To give an application from common
experience, what if you were unsure of a diagnosis your doctor had just
delivered? You would be entirely within
the rights of reason to ask, respectfully, for clarification. If the diagnosis was of something
particularly serious, or if you simply weren’t sure how qualified this particular
doctor was, you would further be within your rights to seek a second
opinion. Maybe the doctor’s feelings
would be hurt. But not if he was a true
professional. What if his diagnosis were
confirmed? Then the best result would be
that, in the future, you would be more confident of this doctor’s word. But if his diagnosis were authoritatively
refuted, you would be well-advised to find another doctor.
The principle
holds for other kinds of advice, although needless to say the question is not
quite so critical where many other professions are concerned. Where lives are not on the line. But, life-endangering or not, it is important
that each one of us have the opportunity to live up to his potential in his
chosen calling. It is the job of those
who have been empowered with leadership and managerial roles, to enable
this quest for excellence. But as we
know, all too often, small-minded managers do the opposite. Many of us have at some point, experienced
being managed like this…and most of us have not liked it one bit.
In our Torah
reading, it is the Levites who are specifically chosen by God to administer the
cultic practices of the people Israel.

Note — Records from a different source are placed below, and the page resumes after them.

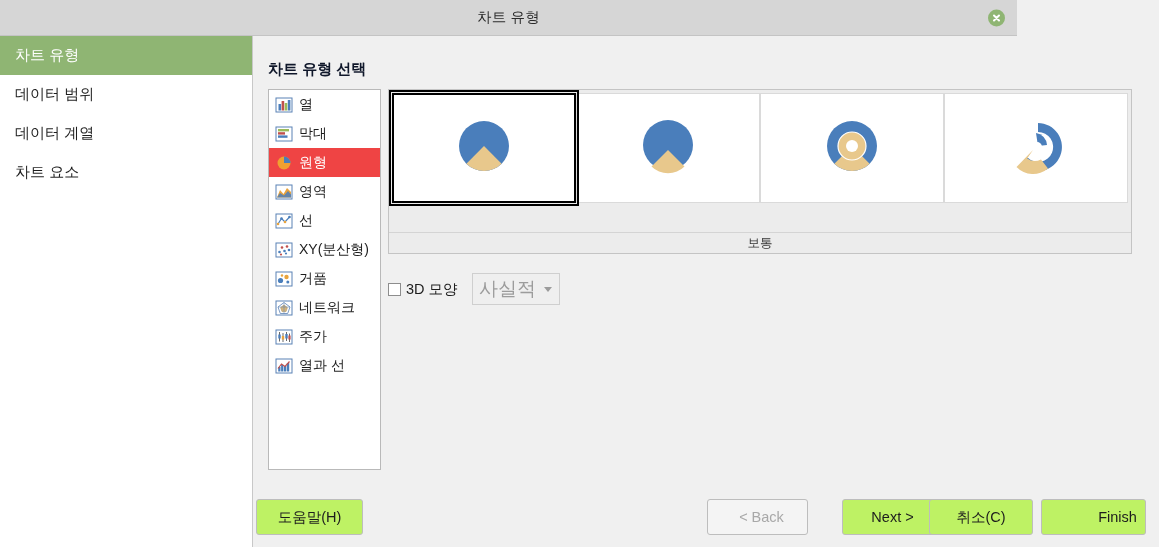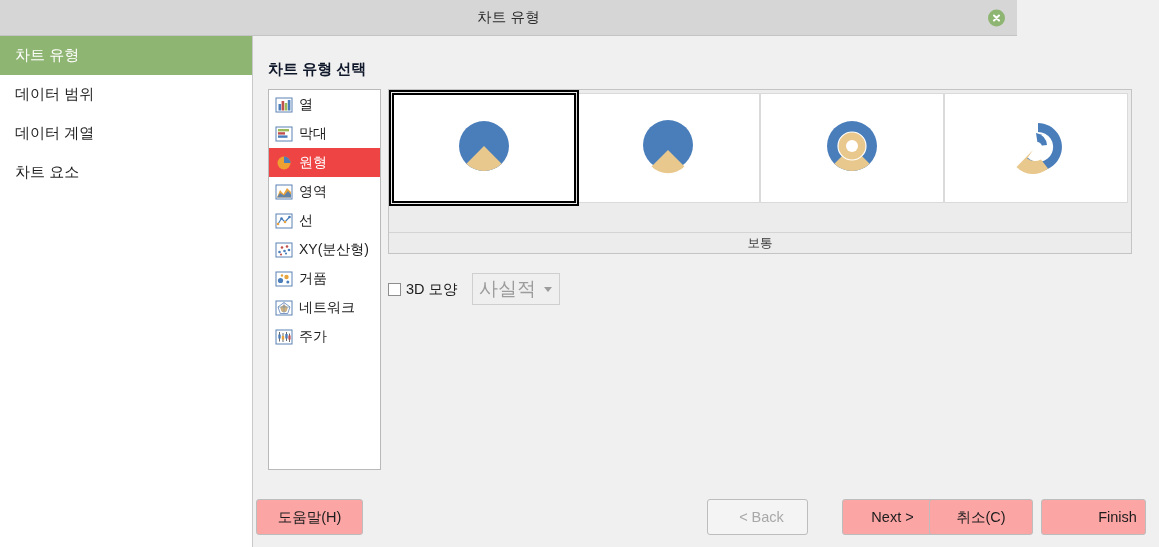--- a/index.html
+++ b/index.html
@@ -392,6 +392,19 @@
           <span>주가</span>
         </div>
 
+        <div class="type-row">
+          <span class="ico">
+            <svg width="18" height="16" viewBox="0 0 18 16">
+              <rect x="1" y="1" width="16" height="14" fill="#fff" stroke="#5a82b5" stroke-width="1"></rect>
+              <rect x="3.2" y="9" width="2.3" height="4.5" fill="#4a7ebb"></rect>
+              <rect x="6.1" y="7" width="2.3" height="6.5" fill="#4a7ebb"></rect>
+              <rect x="9.0" y="8" width="2.3" height="5.5" fill="#4a7ebb"></rect>
+              <rect x="11.9" y="5" width="2.3" height="8.5" fill="#4a7ebb"></rect>
+              <polyline points="3,10.5 6.5,6 10,8.5 14.5,3.5" fill="none" stroke="#c0504d" stroke-width="1.2"></polyline>
+            </svg>
+          </span>
+          <span>열과 선</span>
+        </div>
 
       </div>
 

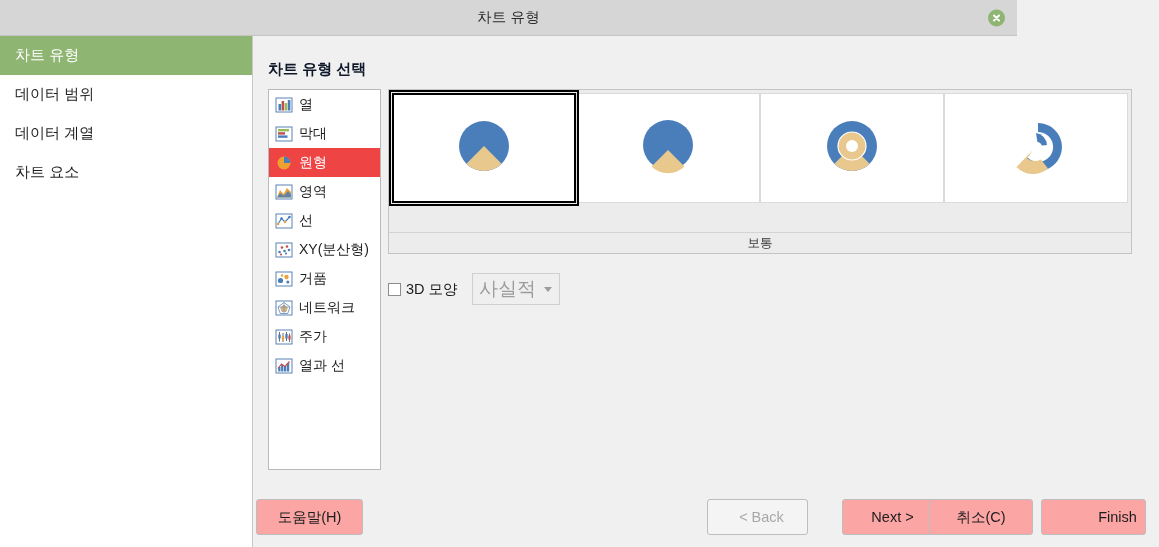--- a/index.html
+++ b/index.html
@@ -216,7 +216,7 @@
     height: 36px;
     border: 1px solid #bdbdbd;
     border-radius: 3px;
-    background: #fca5a5;
+    background: #bef264;
     font-size: 14.5px;
     color: #1d1d1d;
     display: flex;

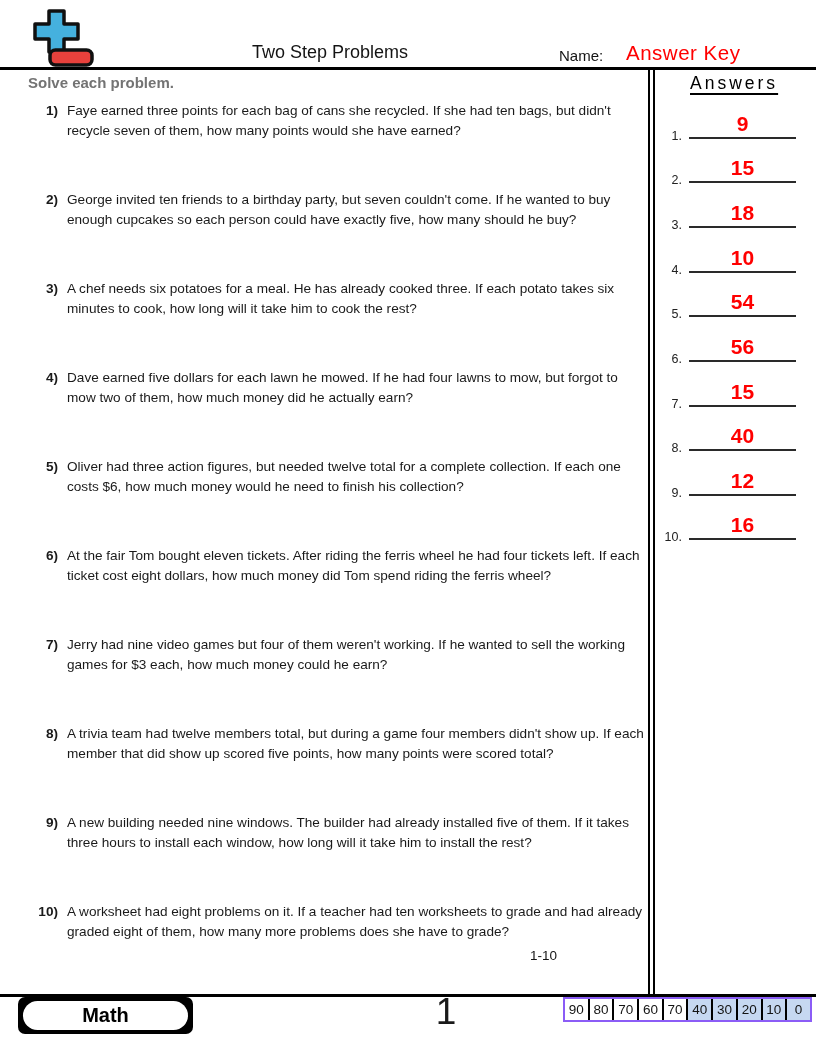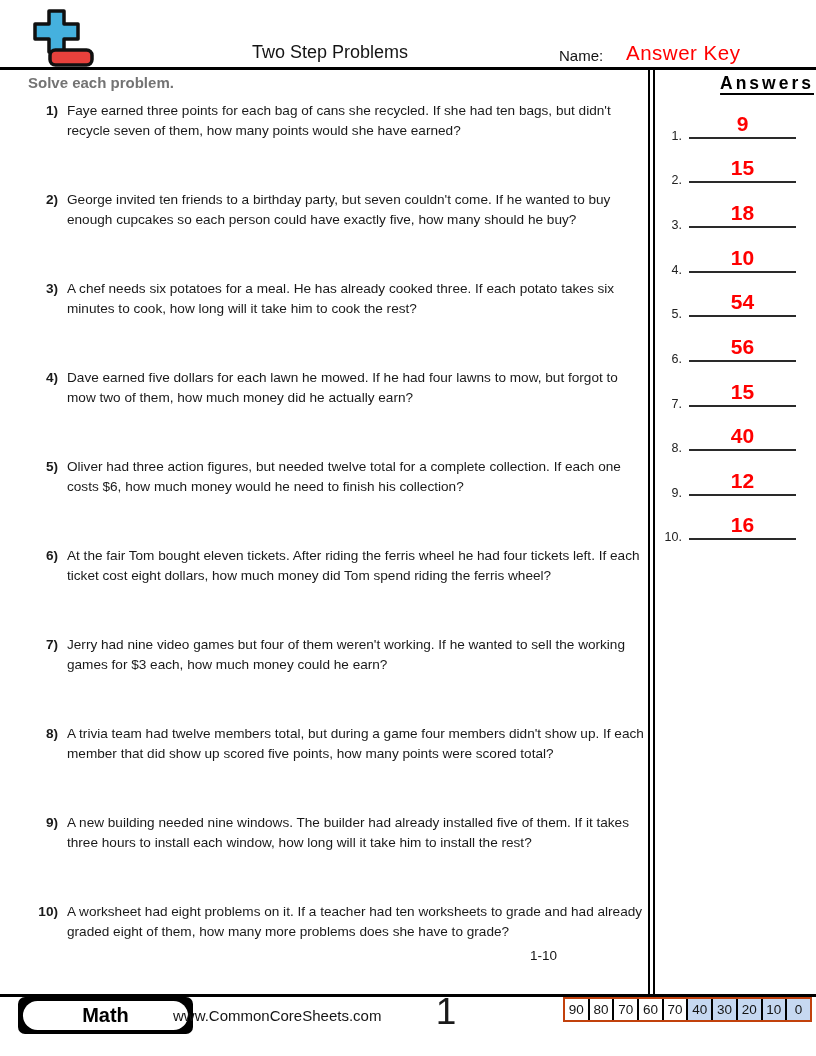--- a/index.html
+++ b/index.html
@@ -29,8 +29,8 @@
   .p-text { flex:1; }
 
   
-  .answers-title { position:absolute; left:690px; top:73px; width:124px; text-align:right;
-    font-size:17.5px; font-weight:bold; letter-spacing:3px; color:#000;
+  .answers-title { position:absolute; left:690px; top:73px; width:124px; text-align:left;
+    font-size:17.5px; font-weight:normal; letter-spacing:3px; color:#000;
     text-decoration:underline; text-decoration-thickness:2px; text-underline-offset:4px; }
   .answer-row { position:absolute; left:658px; width:138px; height:29px;
     display:flex; align-items:flex-end; }

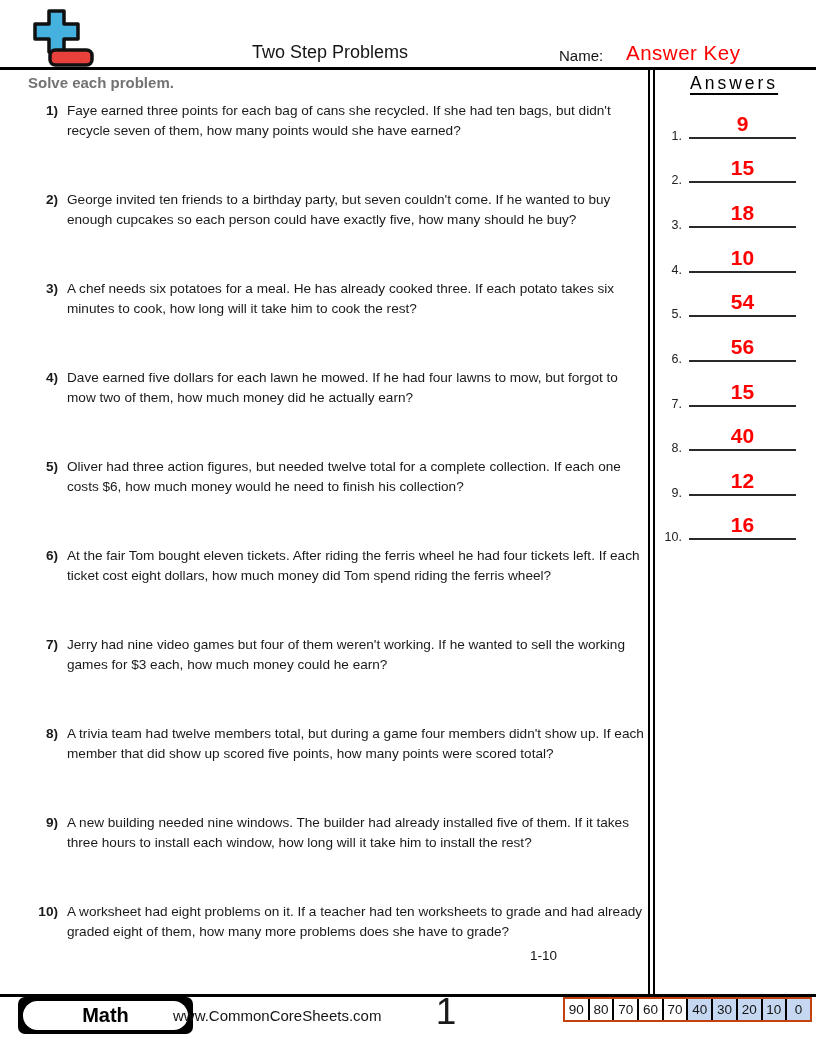--- a/index.html
+++ b/index.html
@@ -170,7 +170,6 @@
   <div class="math-box">
     <div class="math-pill">Math</div>
   </div>
-  <div class="site">www.CommonCoreSheets.com</div>
   <div class="page-num">1</div>
   <div class="scale-label">1-10</div>
   <div class="scale-table">

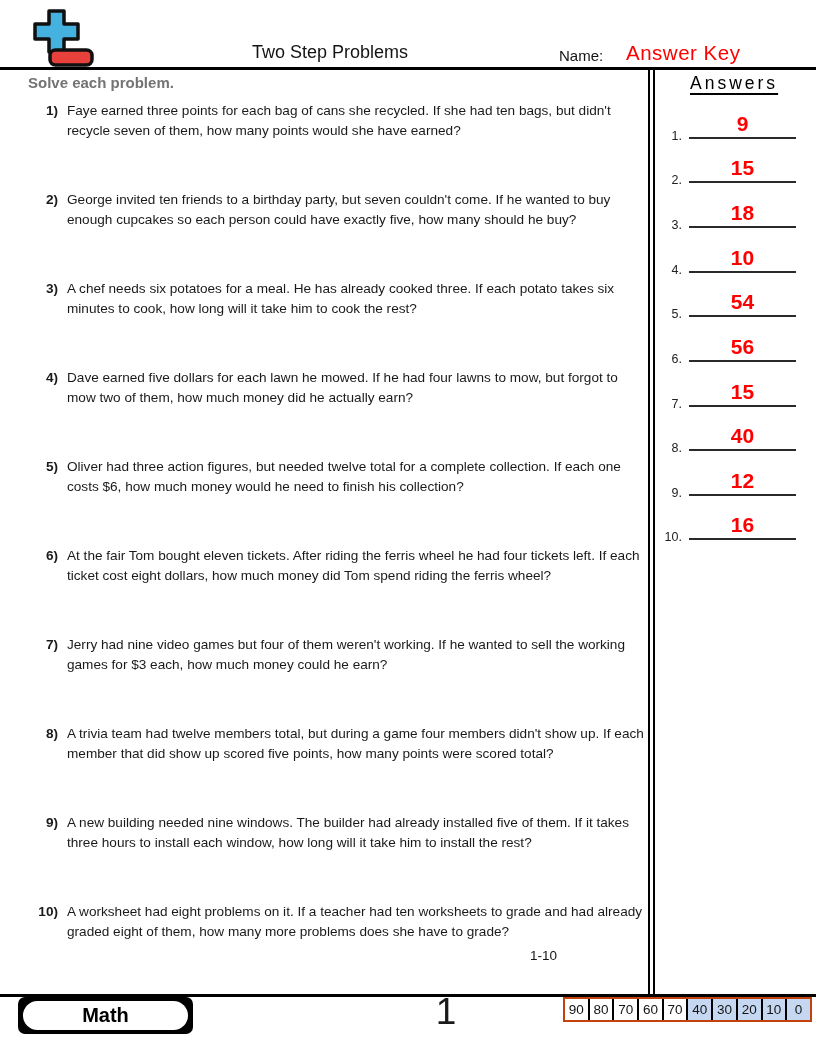--- a/index.html
+++ b/index.html
@@ -53,7 +53,7 @@
   .scale-label { position:absolute; left:521px; top:948px; width:36px; text-align:right;
     font-size:13.5px; color:#141414; }
   .scale-table { position:absolute; left:563px; top:997px; height:25px; display:flex;
-    border:2px solid #c2410c; box-sizing:border-box; background:#fff; }
+    border:2px solid #8b5cf6; box-sizing:border-box; background:#fff; }
   .cell { width:22.7px; text-align:center; font-size:13.5px; line-height:21px; color:#141414;
     border-left:2px solid #000; }
   .cell:first-child { border-left:none; }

They
are chosen and trained. The
latter fact is not reflected in the passage, but it is self-evident. The Torah herself serves as a training manual
for those chosen for Divine service.
The Torah also
does not warn against practices, except when there is a clear proclivity on
peoples’ part to actually do the acts forbidden. And we do know from the Torah herself – and
we’ll see in four weeks, when we read from Parashat Korach – that our ancient
forebears did have a tendency to rebel and grasp at authorities that
were not theirs, that were assigned to others.
The message to
the People Israel, from this passage of Torah is clear. Don’t micromanage the Levites. Don’t interfere with their duties. They have been elected by God to perform
their specific service for the benefit of all the people. To interfere, to try to usurp their authority
to perform their chosen tasks, will lead to death. Absolutely nothing good will come out of it.
None of us
operates in a context that is exactly like the relationship between God, the
Levites and the People Israel. But we
can still draw a compelling lesson from these verses of Torah. One that has been confirmed by many of us, in
our diverse life experiences, and in our working careers. And that lesson is that micromanagement, the
interference of managers in the jobs of the experts who have been chosen and
embraced in their organisations, is always bad. It never leads to good result. It always compromises the
effectiveness of those whom it seeks to control. It always compromises the effectiveness, and
the integrity, of the entire organisation. Whether that organisation is a business. A military unit. A government agency. Or a sacred community. Let them do their jobs. It is something to think about. Shabbat shalom.